I just gave it a whirl. Pretty neat, but definitely watch out for hallucinations. For instance, I asked it to compile a report on myself (vain, I know.) In this 500-word report (ok, I'm not that important, I guess), it made at least three errors.
It stated that I had 47,000 reputation points on Stack Overflow -- quite a surprise to me, given my minimal activity on Stack Overflow over the years. I popped over to the link it had cited (my profile on Stack Overflow) and it seems it confused my number of people reached (47k) with my reputation, a sadly paltry 525.
Then it cited an answer I gave on Stack Overflow on the topic of monkey-patching in PHP, using this as evidence for my technical expertise. Turns out that about 15 years ago, I _asked_ a question on this topic, but the answer was submitted by someone else. Looks like I don't have much expertise, after all.
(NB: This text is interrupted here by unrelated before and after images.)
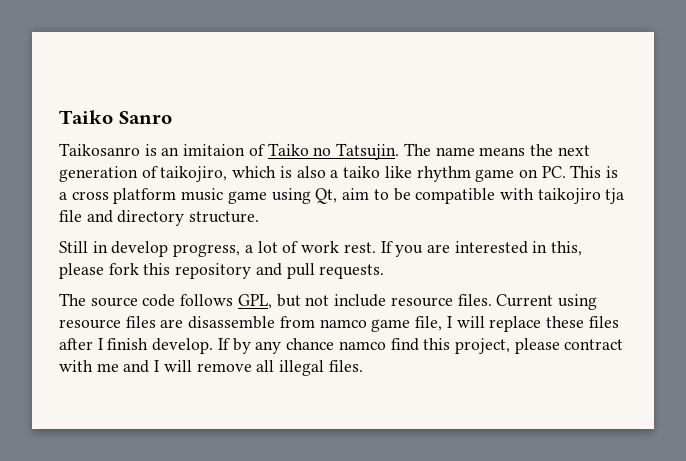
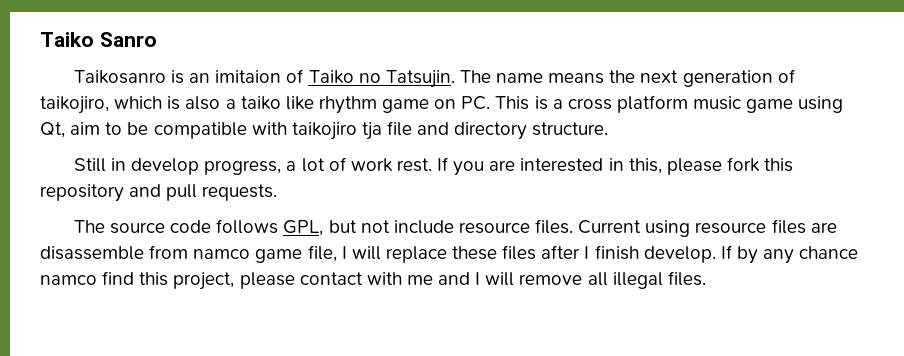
- If by any chance namco find this project, please contract with me and I will remove all illegal files.
+ If by any chance namco find this project, please contact with me and I will remove all illegal files.

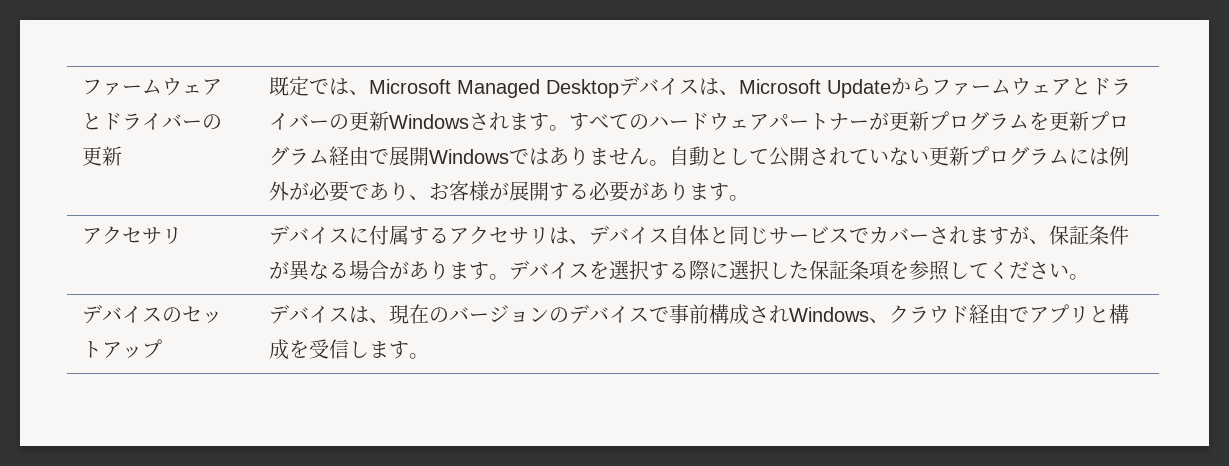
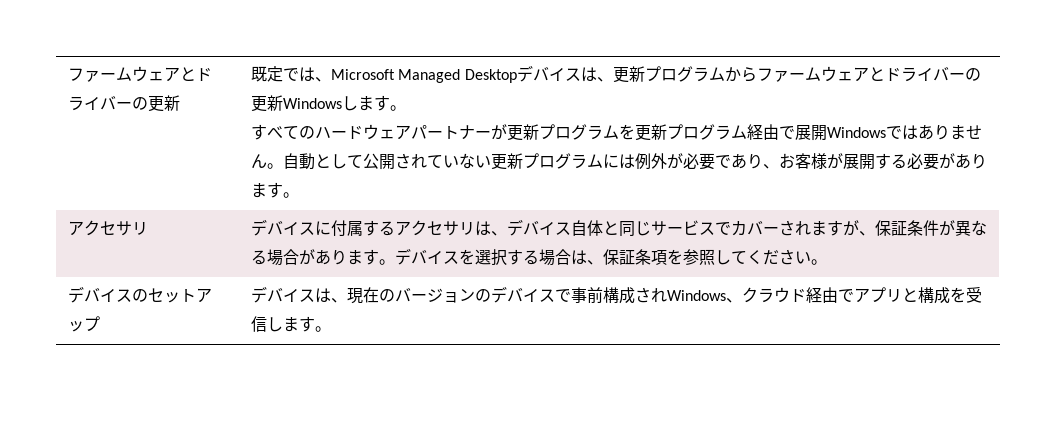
- 既定では、Microsoft Managed Desktopデバイスは、Microsoft Updateからファームウェアとドライバーの更新Windowsされます。すべてのハードウェアパートナーが更新プログラムを更新プログラム経由で展開Windowsではありません。
+ 既定では、Microsoft Managed Desktopデバイスは、更新プログラムからファームウェアとドライバーの更新Windowsします。
+ すべてのハードウェアパートナーが更新プログラムを更新プログラム経由で展開Windowsではありません。
- デバイスを選択する際に選択した保証条項を参照してください。
+ デバイスを選択する場合は、保証条項を参照してください。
Finally, it found a gem of a quote from an interview I gave. Or wait, that was my brother! Confusingly, we founded a company together, and we were both mentioned in the same article, but he was the interviewee, not I.
I would say it's decent enough for a springboard, but you should definitely treat the output with caution and follow the links provided to make sure everything is accurate.
"Pretty neat, but definitely watch out for hallucinations."
We'd never hire someone who just makes stuff up (or at least keep them employed for long). Why are we okay with calling "AI" tools like this anything other than curious research projects?
Can't we just send LLMs back to the drawing board until they have some semblance of reliability?
Not sure if this was posted as humour, but I don't feel that way. In today's world, where I certainly would consider taking the blue pill, I'm having a blast with LLMs!
It has helped me learn stuff incredibly faster. Especially I find them useful for filling the gaps of knowledge and exploring new topics in my own way and language, without needing to wait an answer from a human (that could also be wrong).
Why does it feel, that "we are entirely inside the bubble" for you?
In the early days of ChatGPT where it seemed like this fun new thing, I used it to "learn" C. I don't remember anything it told me, and none of the answers it gave me were anything that I couldn't find elsewhere in different forms - heck I could have flipped open Kernighan & Ritchie to the right page and got the answer.
I had a conversation with an AI/Bitcoin enthusiast recently. Maybe that already tells you everything you need to know about this person, but to the hammer the point home, they made a claim to similar to you: "I learn much more and much better with AI". They also said they "fact check" things it "tells" them. Some moments later they told me "Bitcoin has its roots in Occupy Wall Street".
A simple web search tells you that Bitcoin is conceived a full 2 years before Occupy. How can they be related?
It's a simple error that can be fact checked simply. It's a pretty innocuous falsity in this particular case - but how many more falsehoods have they collected? How do those falsehoods influence them on a day-by-day basis?
How many falsehoods influence you?
A very well meaning activist posted a "comprehensive" list of all the programs that were to be halted by the grants and loans freezes last week. Some of the entries on the list weren't real, or not related to the freeze. They revealed they used ChatGPT to help compile the list and then went down one-by-one to verify each one.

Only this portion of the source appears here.